===== Records for the exercise =====

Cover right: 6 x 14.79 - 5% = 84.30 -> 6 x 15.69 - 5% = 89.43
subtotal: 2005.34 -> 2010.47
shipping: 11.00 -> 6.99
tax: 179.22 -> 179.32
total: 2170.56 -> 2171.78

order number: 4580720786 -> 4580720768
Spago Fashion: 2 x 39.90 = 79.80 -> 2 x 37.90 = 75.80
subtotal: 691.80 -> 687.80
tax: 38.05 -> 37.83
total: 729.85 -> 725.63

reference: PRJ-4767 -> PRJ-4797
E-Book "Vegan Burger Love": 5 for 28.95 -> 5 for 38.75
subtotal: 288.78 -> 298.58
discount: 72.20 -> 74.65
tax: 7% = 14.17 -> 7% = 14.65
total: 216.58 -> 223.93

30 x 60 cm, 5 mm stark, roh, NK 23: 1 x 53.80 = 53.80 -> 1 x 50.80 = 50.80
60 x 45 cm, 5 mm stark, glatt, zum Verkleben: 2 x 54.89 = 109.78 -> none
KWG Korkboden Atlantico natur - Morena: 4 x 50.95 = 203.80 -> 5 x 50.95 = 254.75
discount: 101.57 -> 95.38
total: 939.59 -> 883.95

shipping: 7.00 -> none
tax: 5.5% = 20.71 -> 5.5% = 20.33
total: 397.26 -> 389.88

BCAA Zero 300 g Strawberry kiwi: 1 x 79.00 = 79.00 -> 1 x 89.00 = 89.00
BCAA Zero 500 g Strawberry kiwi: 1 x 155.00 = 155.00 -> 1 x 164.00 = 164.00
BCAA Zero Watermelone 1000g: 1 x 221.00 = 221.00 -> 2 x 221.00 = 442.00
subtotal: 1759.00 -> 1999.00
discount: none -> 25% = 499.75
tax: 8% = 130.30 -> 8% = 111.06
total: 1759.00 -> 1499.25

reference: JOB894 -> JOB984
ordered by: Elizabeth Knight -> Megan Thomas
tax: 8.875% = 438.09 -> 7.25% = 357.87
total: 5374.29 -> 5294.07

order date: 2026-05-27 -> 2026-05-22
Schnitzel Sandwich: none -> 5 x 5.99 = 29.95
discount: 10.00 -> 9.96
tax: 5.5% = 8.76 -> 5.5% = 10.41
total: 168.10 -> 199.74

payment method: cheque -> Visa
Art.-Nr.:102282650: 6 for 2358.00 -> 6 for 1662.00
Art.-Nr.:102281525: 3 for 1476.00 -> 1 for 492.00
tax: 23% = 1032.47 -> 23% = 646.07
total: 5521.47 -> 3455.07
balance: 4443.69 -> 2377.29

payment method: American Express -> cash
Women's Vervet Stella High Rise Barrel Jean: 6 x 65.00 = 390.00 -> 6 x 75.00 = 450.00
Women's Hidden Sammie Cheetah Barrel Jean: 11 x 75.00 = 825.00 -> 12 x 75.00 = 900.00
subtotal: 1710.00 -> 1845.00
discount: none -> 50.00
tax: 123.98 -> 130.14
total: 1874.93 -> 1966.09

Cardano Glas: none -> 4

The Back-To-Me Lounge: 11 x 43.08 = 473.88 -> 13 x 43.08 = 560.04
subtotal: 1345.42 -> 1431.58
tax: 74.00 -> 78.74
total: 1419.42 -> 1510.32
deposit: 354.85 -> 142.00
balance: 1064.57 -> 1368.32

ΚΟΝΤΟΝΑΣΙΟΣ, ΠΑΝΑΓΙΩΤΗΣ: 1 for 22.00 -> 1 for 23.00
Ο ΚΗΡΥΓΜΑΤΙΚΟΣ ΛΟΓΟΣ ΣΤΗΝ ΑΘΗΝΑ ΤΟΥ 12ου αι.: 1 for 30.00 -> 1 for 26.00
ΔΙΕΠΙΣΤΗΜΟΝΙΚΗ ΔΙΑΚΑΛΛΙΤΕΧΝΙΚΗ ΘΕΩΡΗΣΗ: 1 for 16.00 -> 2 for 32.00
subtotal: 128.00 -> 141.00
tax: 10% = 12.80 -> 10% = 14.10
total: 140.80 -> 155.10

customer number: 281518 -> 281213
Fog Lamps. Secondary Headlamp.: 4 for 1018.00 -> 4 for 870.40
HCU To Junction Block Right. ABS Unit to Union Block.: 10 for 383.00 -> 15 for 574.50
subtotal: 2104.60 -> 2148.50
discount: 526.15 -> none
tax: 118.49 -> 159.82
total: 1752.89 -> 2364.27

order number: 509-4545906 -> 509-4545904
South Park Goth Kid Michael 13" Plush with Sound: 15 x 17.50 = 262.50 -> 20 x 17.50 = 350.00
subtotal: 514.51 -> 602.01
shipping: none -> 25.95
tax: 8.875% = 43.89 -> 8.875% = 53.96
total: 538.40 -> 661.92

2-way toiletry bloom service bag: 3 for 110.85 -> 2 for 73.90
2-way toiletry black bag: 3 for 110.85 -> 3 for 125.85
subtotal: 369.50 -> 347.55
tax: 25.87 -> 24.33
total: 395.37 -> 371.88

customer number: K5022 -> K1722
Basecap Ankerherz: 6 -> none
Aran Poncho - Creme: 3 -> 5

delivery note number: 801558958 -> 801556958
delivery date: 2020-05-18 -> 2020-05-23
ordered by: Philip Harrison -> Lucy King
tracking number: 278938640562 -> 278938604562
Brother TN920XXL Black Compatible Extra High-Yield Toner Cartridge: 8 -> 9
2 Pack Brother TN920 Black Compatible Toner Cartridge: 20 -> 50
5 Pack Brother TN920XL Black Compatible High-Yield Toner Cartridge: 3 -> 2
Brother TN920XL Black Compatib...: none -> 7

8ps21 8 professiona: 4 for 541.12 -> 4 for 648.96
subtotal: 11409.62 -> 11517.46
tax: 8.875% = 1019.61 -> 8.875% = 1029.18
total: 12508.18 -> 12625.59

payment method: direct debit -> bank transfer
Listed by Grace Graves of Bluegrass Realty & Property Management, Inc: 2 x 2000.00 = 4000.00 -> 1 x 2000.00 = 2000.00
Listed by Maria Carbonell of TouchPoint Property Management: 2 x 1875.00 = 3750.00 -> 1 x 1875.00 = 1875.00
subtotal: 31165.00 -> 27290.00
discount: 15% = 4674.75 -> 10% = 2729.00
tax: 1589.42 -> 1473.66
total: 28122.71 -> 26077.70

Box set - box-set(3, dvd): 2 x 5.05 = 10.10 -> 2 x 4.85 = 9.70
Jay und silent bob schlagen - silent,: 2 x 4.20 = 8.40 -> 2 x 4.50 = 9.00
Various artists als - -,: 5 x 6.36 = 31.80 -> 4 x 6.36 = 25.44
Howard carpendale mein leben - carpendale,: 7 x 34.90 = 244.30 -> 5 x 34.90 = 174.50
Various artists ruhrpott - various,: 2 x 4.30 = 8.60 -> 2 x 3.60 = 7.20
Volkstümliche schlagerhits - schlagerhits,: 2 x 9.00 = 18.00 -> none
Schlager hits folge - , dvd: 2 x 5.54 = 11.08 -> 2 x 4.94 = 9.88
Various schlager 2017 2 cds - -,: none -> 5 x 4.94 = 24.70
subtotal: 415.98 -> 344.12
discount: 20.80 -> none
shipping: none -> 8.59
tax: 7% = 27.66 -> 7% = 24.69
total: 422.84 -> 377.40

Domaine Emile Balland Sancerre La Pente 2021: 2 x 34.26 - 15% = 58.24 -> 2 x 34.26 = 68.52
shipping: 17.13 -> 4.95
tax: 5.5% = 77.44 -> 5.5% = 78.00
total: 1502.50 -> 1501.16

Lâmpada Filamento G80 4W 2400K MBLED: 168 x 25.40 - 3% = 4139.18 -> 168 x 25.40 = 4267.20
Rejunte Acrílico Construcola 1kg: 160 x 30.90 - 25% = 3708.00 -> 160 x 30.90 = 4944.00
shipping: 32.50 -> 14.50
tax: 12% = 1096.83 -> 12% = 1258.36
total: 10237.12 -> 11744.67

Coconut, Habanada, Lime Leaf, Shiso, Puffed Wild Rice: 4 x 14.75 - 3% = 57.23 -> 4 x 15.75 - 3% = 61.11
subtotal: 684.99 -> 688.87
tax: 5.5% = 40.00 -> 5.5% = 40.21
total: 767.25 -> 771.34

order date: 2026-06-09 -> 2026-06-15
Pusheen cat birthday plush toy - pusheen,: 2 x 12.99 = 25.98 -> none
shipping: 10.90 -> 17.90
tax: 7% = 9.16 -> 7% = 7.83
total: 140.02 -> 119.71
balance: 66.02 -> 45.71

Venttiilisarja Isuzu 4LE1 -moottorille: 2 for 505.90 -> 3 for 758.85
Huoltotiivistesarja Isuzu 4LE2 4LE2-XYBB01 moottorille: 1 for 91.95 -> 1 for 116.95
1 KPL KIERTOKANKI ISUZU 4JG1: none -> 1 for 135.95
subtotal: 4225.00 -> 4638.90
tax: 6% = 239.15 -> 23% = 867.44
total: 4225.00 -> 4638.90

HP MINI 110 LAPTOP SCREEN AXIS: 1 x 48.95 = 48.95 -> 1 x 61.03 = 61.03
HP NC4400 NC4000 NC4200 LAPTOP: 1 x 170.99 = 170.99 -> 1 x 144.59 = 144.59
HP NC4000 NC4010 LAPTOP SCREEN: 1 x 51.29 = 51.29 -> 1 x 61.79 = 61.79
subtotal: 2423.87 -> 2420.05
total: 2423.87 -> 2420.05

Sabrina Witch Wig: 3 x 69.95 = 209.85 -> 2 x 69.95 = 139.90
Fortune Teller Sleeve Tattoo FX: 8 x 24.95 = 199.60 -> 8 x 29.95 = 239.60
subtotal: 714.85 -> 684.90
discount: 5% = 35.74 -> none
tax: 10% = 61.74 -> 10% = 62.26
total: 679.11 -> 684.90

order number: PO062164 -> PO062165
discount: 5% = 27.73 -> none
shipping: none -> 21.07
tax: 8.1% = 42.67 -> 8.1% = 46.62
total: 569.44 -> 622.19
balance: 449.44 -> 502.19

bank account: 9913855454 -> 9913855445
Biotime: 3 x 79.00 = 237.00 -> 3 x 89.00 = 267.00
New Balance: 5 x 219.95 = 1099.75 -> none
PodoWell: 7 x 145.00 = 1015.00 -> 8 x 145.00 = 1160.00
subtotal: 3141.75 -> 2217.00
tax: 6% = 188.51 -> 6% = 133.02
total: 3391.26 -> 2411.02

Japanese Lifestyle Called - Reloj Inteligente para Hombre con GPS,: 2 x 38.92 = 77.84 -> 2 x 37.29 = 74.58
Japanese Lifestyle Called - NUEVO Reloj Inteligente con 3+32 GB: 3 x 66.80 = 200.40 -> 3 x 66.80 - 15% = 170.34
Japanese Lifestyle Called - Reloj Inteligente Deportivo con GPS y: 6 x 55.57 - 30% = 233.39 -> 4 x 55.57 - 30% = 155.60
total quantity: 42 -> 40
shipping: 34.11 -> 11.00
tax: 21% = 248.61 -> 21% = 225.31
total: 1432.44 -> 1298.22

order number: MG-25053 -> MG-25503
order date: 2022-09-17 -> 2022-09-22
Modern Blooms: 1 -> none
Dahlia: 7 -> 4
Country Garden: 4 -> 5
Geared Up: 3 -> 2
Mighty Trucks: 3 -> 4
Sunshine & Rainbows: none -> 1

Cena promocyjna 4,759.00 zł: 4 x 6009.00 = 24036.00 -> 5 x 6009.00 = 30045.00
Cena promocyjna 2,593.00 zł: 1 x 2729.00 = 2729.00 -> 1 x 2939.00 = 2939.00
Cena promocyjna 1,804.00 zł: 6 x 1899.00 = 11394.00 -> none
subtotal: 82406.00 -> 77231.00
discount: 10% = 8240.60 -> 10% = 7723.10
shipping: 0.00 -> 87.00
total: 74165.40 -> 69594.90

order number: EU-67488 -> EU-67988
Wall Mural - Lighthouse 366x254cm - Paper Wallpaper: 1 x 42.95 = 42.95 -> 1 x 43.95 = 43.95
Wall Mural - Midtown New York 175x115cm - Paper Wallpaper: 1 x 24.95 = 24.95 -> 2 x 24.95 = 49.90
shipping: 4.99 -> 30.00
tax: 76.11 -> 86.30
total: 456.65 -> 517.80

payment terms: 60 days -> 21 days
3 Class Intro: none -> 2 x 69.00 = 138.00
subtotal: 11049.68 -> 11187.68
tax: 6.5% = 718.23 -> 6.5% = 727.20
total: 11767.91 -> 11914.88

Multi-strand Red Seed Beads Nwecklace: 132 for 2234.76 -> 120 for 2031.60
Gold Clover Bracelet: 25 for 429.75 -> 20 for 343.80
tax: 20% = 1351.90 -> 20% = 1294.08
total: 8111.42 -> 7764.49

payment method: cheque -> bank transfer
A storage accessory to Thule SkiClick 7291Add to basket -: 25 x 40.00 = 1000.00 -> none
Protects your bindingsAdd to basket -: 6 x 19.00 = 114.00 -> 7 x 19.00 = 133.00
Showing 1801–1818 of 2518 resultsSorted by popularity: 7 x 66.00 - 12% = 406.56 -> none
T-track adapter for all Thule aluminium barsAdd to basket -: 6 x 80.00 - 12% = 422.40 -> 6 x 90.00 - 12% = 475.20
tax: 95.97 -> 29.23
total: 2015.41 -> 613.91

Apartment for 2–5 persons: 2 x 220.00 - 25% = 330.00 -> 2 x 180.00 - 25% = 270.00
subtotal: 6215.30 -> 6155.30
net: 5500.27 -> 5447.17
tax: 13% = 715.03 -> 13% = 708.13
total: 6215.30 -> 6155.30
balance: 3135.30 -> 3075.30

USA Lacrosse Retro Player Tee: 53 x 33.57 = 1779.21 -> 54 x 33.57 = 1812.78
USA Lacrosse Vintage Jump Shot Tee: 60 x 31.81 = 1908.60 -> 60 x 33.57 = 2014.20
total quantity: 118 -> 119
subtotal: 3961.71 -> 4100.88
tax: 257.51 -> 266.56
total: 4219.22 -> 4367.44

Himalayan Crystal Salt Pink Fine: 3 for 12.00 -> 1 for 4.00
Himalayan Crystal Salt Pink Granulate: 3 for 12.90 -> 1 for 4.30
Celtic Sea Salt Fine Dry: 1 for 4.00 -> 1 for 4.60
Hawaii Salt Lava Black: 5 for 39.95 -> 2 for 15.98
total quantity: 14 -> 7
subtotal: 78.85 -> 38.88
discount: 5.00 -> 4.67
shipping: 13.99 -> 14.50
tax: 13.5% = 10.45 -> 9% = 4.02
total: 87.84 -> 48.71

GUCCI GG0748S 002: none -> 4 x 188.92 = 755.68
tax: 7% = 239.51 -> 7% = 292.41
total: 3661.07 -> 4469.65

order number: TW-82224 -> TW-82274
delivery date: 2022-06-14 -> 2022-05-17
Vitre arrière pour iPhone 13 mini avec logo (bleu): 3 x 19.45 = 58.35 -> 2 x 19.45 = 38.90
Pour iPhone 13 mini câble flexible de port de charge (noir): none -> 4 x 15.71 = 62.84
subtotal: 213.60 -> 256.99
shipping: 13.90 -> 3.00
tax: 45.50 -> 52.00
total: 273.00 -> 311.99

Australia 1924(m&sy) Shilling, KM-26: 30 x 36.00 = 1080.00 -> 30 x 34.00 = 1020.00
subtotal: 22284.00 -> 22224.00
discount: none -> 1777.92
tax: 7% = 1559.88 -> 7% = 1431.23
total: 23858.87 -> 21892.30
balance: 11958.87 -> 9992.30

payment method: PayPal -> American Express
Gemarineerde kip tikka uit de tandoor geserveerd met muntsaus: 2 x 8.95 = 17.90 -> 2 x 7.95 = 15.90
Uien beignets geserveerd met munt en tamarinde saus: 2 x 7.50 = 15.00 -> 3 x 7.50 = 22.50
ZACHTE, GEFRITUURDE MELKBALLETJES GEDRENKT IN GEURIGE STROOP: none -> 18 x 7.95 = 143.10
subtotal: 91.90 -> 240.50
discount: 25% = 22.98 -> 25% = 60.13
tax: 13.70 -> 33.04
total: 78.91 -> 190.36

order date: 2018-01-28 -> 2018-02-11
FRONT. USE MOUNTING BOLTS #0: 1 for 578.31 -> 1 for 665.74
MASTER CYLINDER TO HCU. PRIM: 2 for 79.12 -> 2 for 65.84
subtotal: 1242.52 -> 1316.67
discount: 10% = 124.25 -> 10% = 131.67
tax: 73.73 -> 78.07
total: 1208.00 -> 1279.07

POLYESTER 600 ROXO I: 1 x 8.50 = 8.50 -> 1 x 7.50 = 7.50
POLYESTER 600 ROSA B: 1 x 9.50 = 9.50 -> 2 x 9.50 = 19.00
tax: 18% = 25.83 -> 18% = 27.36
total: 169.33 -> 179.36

=====

* [Problem to solve] Could you reproduce, exactly, every line above from the line with "Various schlager 2017" to the line with "Domaine Emile Balland", and no other line? Both ends count.

* [Task response]
Various schlager 2017 2 cds - -,: none -> 5 x 4.94 = 24.70
subtotal: 415.98 -> 344.12
discount: 20.80 -> none
shipping: none -> 8.59
tax: 7% = 27.66 -> 7% = 24.69
total: 422.84 -> 377.40

Domaine Emile Balland Sancerre La Pente 2021: 2 x 34.26 - 15% = 58.24 -> 2 x 34.26 = 68.52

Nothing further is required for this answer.